=== Material for this task ===

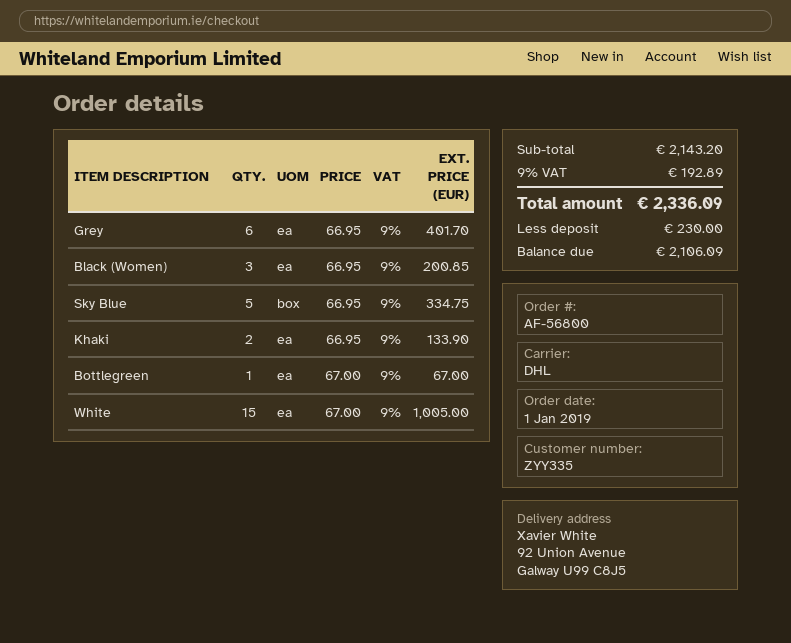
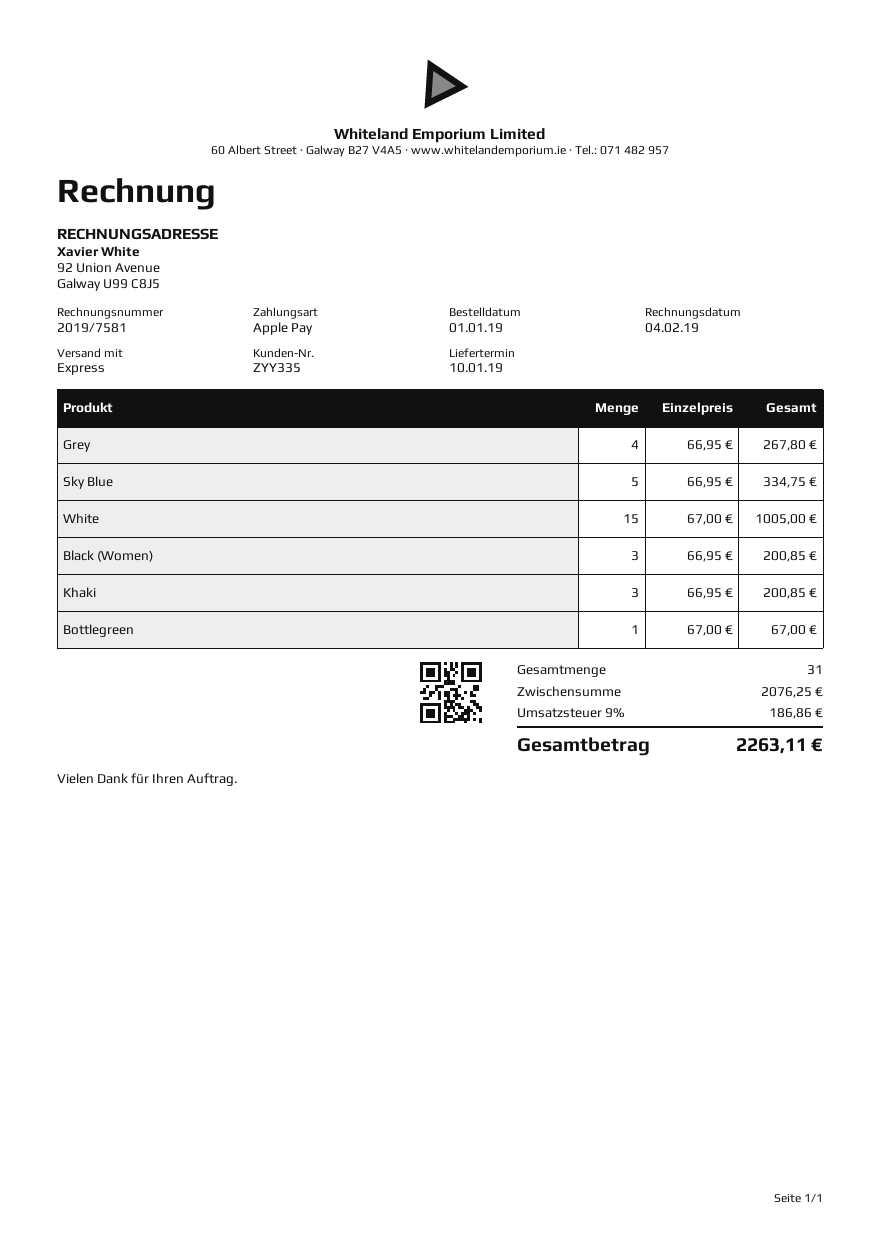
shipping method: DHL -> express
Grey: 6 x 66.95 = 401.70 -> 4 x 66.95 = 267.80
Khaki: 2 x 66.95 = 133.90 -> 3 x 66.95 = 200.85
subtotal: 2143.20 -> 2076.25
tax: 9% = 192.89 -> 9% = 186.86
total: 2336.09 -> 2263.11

===

_Exercise directions:_
Print out the whole listing word for word. Leave the pictures out.

_Answer to this exercise:_
shipping method: DHL -> express
Grey: 6 x 66.95 = 401.70 -> 4 x 66.95 = 267.80
Khaki: 2 x 66.95 = 133.90 -> 3 x 66.95 = 200.85
subtotal: 2143.20 -> 2076.25
tax: 9% = 192.89 -> 9% = 186.86
total: 2336.09 -> 2263.11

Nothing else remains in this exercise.